Alchemy, natural philosophy, and early modern physics proposed the existence of a medium of the aether (also spelled ether, from the Greek word (αἰθήρ), meaning "upper air" or "pure, fresh air" [1]), a space-filling substance or field, thought to be necessary as a transmission medium. The assorted aether theories embody the various conceptions of this "medium" and "substance". This early modern aether has little in common with the aether of classical elements from which the name was borrowed.

Although hypotheses of the aether vary somewhat in detail they all have certain characteristics in common. Essentially it is considered to be a physical medium occupying every point in Space, including within material bodies. A second essential feature is that its properties gives rise to the electric and magnetic phenomena and determines the propagation velocity of their effects. Therefore the speed of light and all other propagating effects are determined by the physical properties of the aether at the relevant location, analogous to the way that gaseous, liquid and solid media affect the propagation of sound waves.

The aether is considered the over-all reference frame for the Universe and thus velocities are all absolute relative to its rest frame. Therefore, in this view, any physical consequences of those velocities are considered as having an absolute, i. e. real effects.

Recent aether theories (see section below on protoscience links) of velocity effects, phenomenon of gravitation and planetary motion (i.e. the angular momentum), creation of proton, of stars (neutron stars too) and planets, etc., exist but are not generally accepted by the mainstream scientific community.

John Bell, interviewed by Paul Davies in "The Ghost in the Atom" has suggested that an aether theory might help resolve the EPR paradox by allowing a reference frame in which signals go faster than light[2]. He suggests Lorentz contraction is perfectly coherent, not inconsistent with relativity, and could produce an aether theory perfectly consistent with the Michelson-Morley experiment. Bell suggests the aether was wrongly rejected on purely philosophical grounds: "what is unobservable does not exist" [p.49]. Einstein found the non-aether theory simpler and more elegant, but Bell suggests that doesn't rule it out. Besides the arguments based on his interpretation of quantum mechanics, Bell also suggests resurrecting the aether because it is a useful pedagogical device. That is, many problems are solved more easily by imagining the existence of an aether.

Luminiferous aether

In the 19th century, luminiferous aether (or ether), meaning light-bearing aether, was the term used to describe a medium for the propagation of light (electromagnetic radiation). However, a series of increasingly complex experiments had been carried out in the late 1800s like the Michelson-Morley experiment in an attempt to detect the motion of earth through the aether, and had failed to do so. A range of proposed aether-dragging theories could explain the null result but these were more complex, and tended to use arbitrary-looking coefficients and physical assumptions. Hendrik Lorentz and George Francis FitzGerald offered within the framework of Lorentz ether theory a more elegant solution to how the motion of an absolute aether could be undetectable (length contraction), but if their equations were correct, Albert Einstein's 1905 special theory of relativity could generate the same mathematics without referring to an aether at all. This led most physicists to conclude that the classical notion of aether was not a useful concept.
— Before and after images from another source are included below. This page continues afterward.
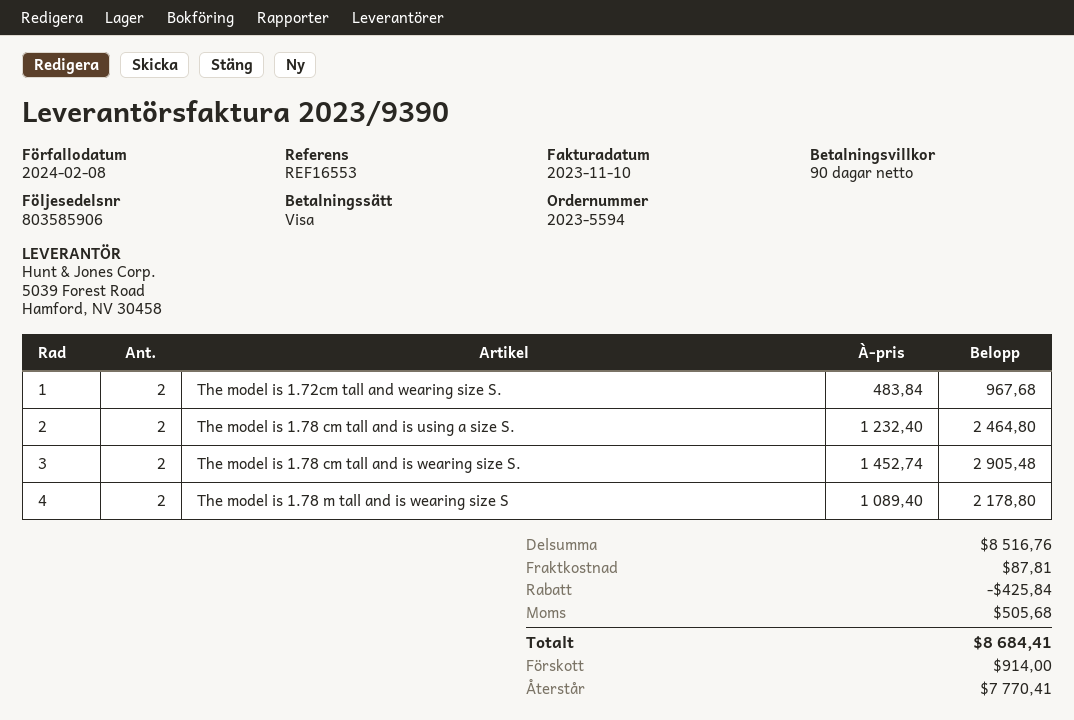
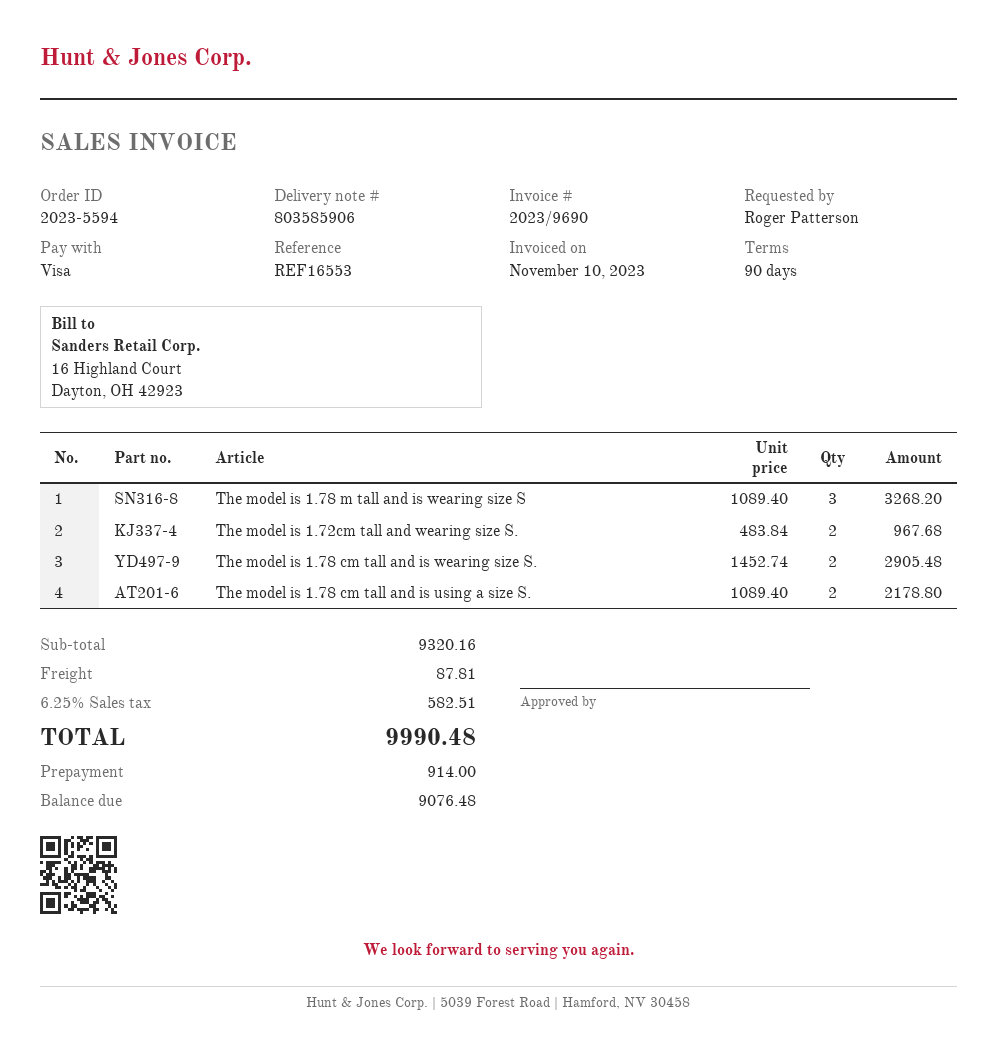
invoice number: 2023/9390 -> 2023/9690
The model is 1.78 cm tall and is using a size S.: 2 x 1232.40 = 2464.80 -> 2 x 1089.40 = 2178.80
The model is 1.78 m tall and is wearing size S: 2 x 1089.40 = 2178.80 -> 3 x 1089.40 = 3268.20
subtotal: 8516.76 -> 9320.16
discount: 425.84 -> none
tax: 505.68 -> 582.51
total: 8684.41 -> 9990.48
balance: 7770.41 -> 9076.48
See also: History of special relativity

Gravitational aether

From the 16th until the late 19th century, gravitational phenomena had also been modeled utilizing an aetherial concept. The most well-known concept is Le Sage's theory of gravitation. Other concepts were made by Isaac Newton, Bernhard Riemann, Lord Kelvin etc.
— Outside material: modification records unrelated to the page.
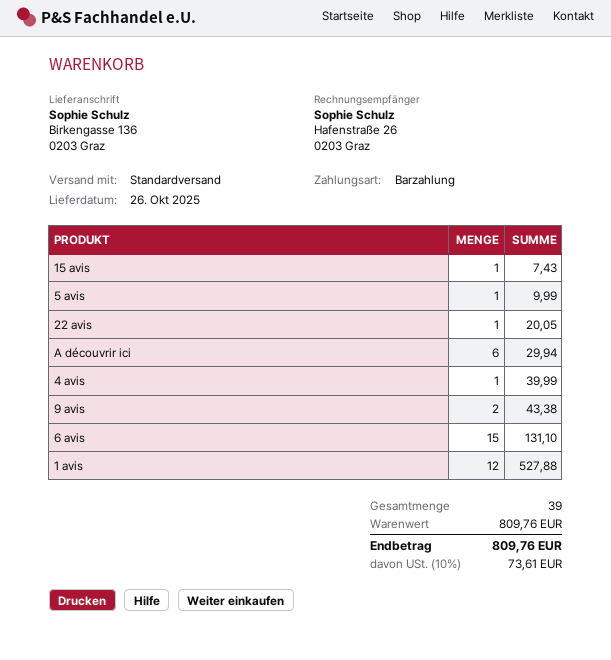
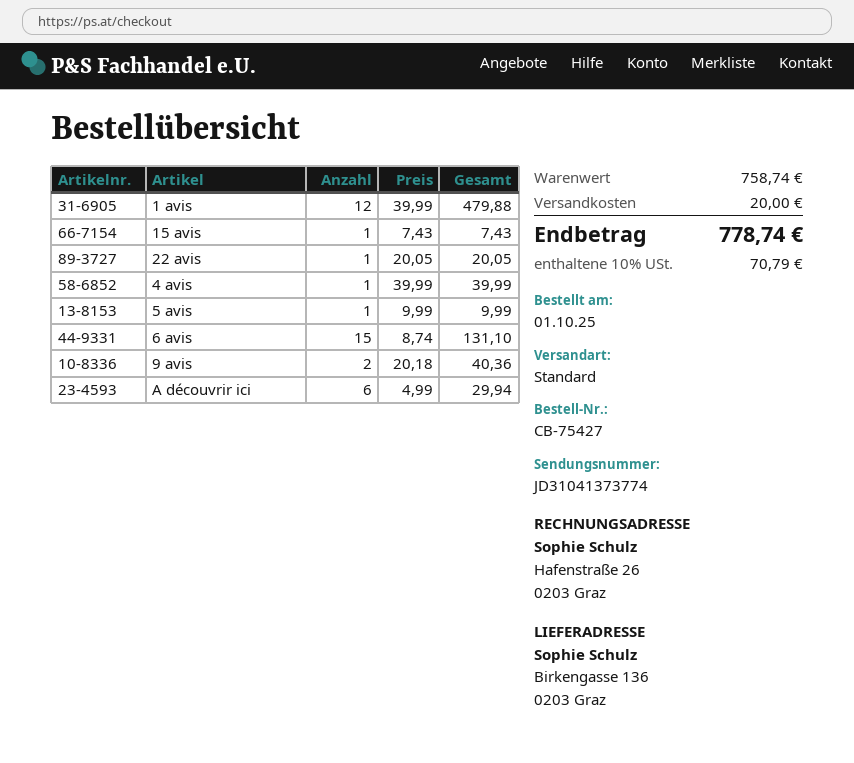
9 avis: 2 for 43.38 -> 2 for 40.36
1 avis: 12 for 527.88 -> 12 for 479.88
subtotal: 809.76 -> 758.74
shipping: none -> 20.00
tax: 10% = 73.61 -> 10% = 70.79
total: 809.76 -> 778.74

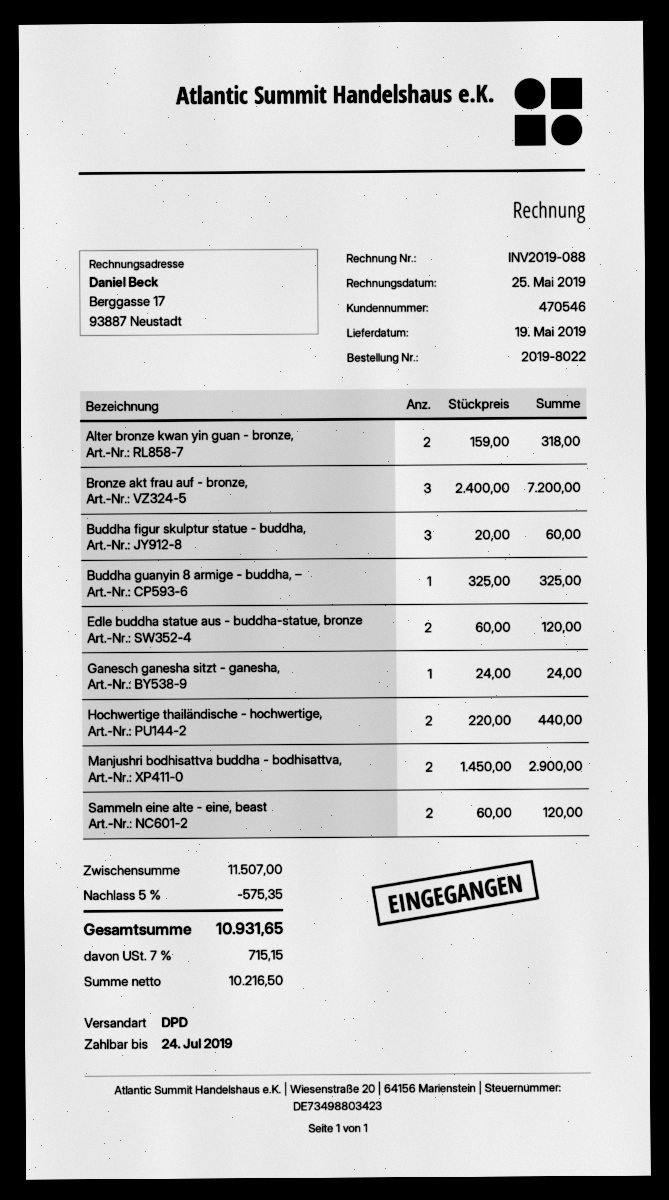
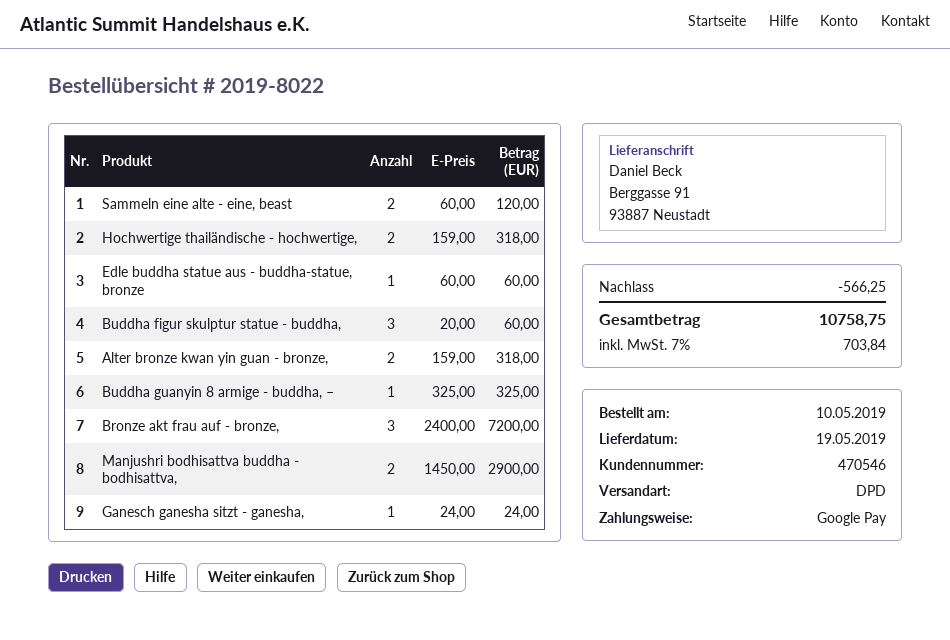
Edle buddha statue aus - buddha-statue, bronze: 2 x 60.00 = 120.00 -> 1 x 60.00 = 60.00
Hochwertige thailändische - hochwertige,: 2 x 220.00 = 440.00 -> 2 x 159.00 = 318.00
discount: 575.35 -> 566.25
tax: 7% = 715.15 -> 7% = 703.84
total: 10931.65 -> 10758.75

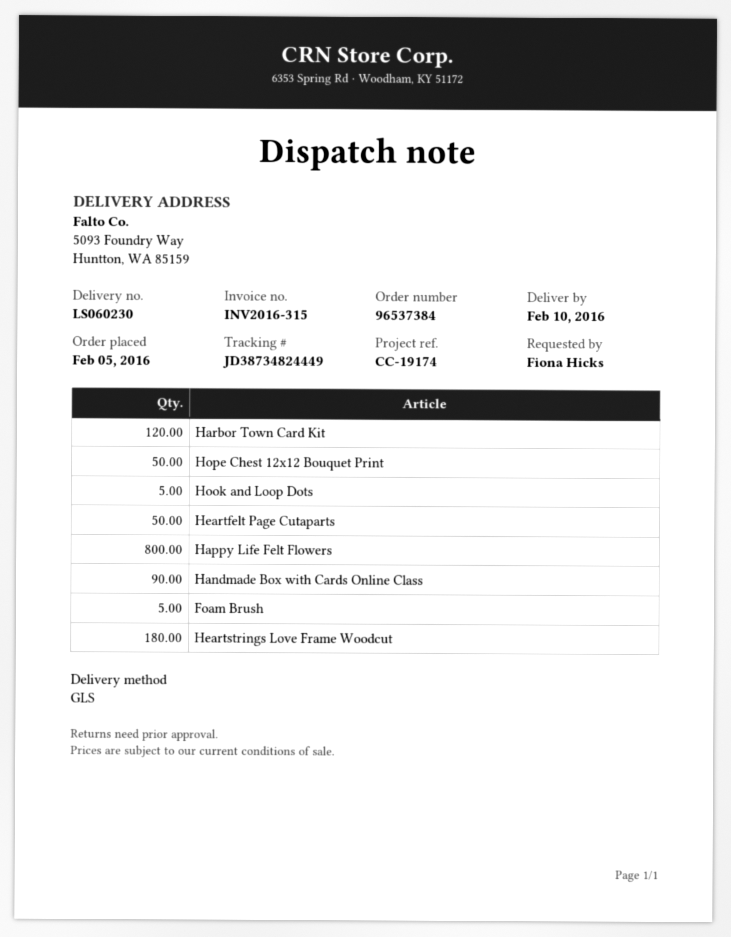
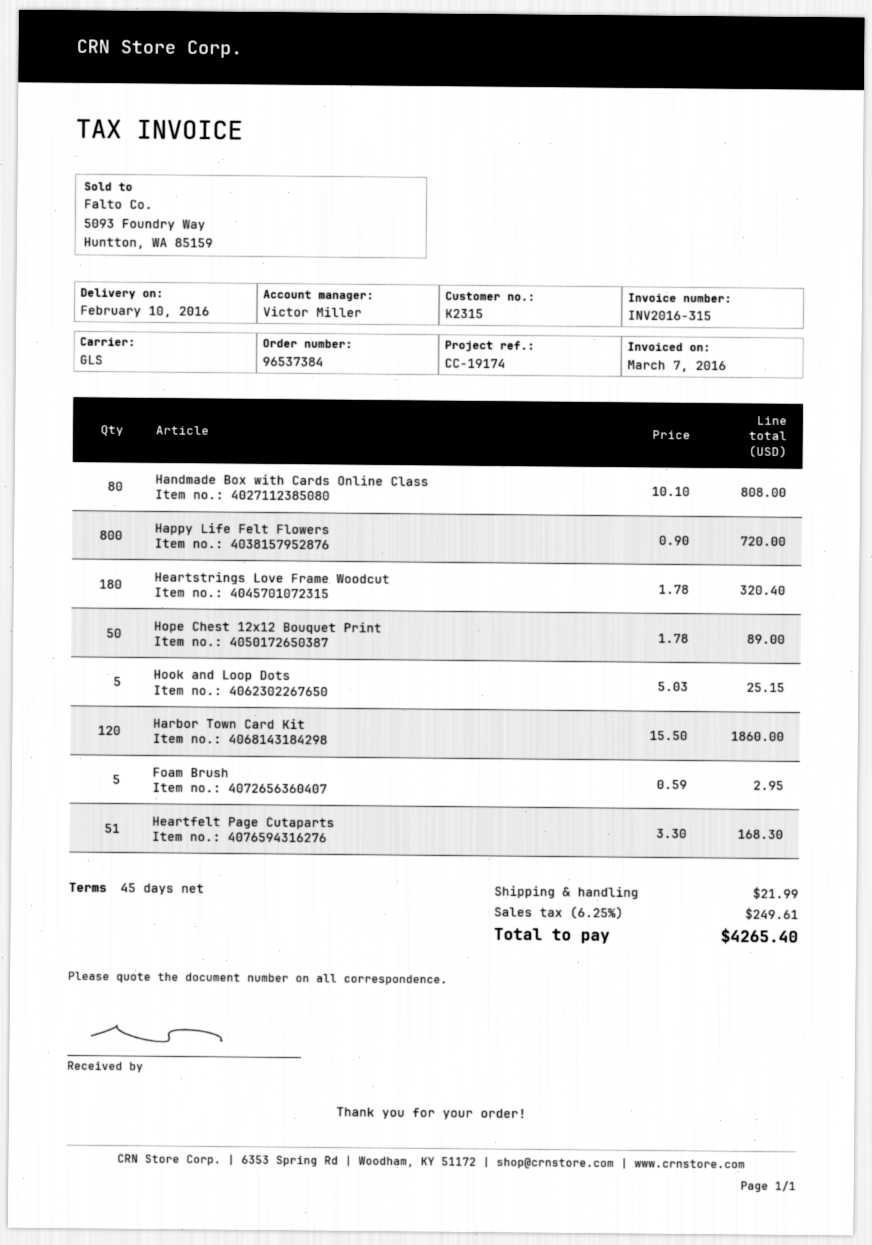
Heartfelt Page Cutaparts: 50 -> 51
Handmade Box with Cards Online Class: 90 -> 80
Aether and general relativity

"Aether and the theory of relativity"[3] was a title used by Einstein in a lecture on general relativity and aether theory. Einstein said that according to general relativity space is endowed with physical properties (the metric field), and one could use the word "ether", if one wished, to refer to this metric field, although he acknowledged that this meaning of the word "differs widely from that of the ether of the mechanical undulatory theory of light". In particular, the metric field of spacetime has no mechanical properties at all, not even a state of motion or rest. Its parts cannot be tracked over time. [4] The general attitude to this amongst physicists[who?] today is that although it is purely a matter of semantics, Einstein's comments stretch the word "aether" too far: it is argued that an "aether" with no mechanical properties doesn't correspond to the historical idea of aether, and so it is potentially misleading to apply this name to the spacetime field of general relativity.[citation needed]
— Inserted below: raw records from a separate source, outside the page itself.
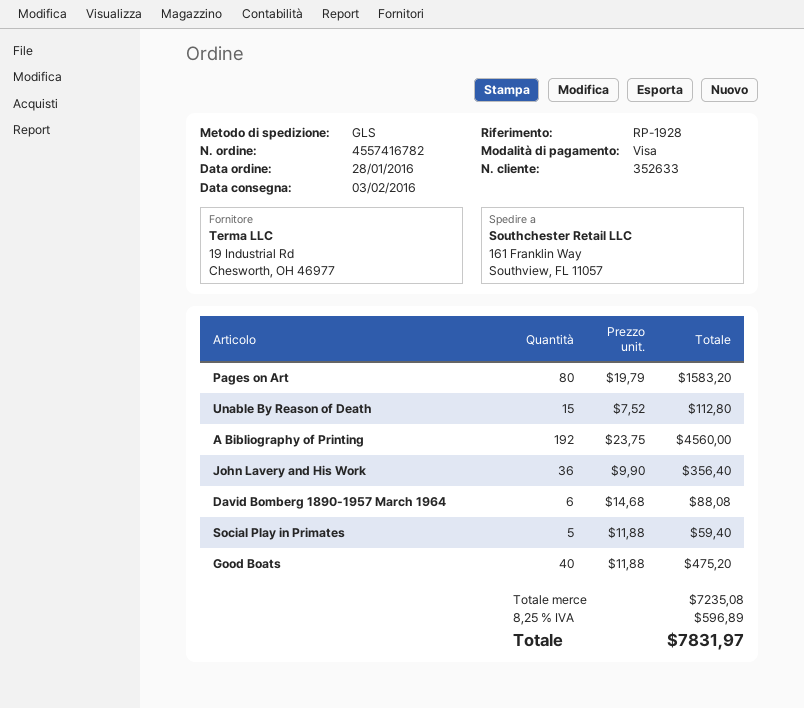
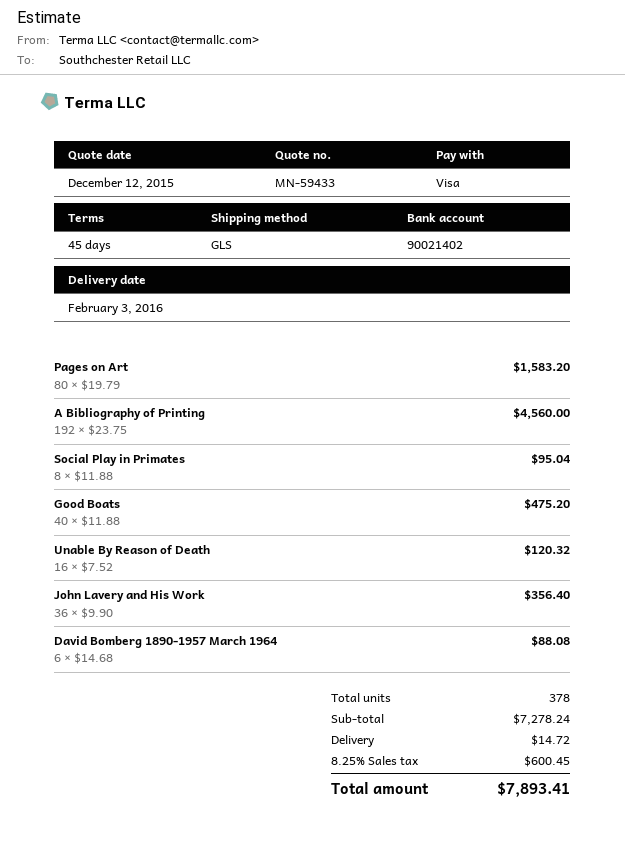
Unable By Reason of Death: 15 x 7.52 = 112.80 -> 16 x 7.52 = 120.32
Social Play in Primates: 5 x 11.88 = 59.40 -> 8 x 11.88 = 95.04
subtotal: 7235.08 -> 7278.24
shipping: none -> 14.72
tax: 8.25% = 596.89 -> 8.25% = 600.45
total: 7831.97 -> 7893.41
Aether and quantum mechanics

Quantum mechanics can be used to describe spacetime as being "bitty" at extremely small scales, fluctuating and generating particle pairs that appear and disappear incredibly quickly. Instead of being "smooth", the vacuum is described as looking like "quantum foam". It has been suggested that this seething mass of virtual particles may be the equivalent in modern physics of a particulate aether.

Modern derivatives

In physics there is no concept considered exactly analogous to the aether. However, dark energy is sometimes called quintessence due to its similarity to the classical aether. Modern physics is full of concepts such as free space, spin foam, Planck particles, quantum wave state (QWS), zero-point energy, quantum foam, and vacuum energy.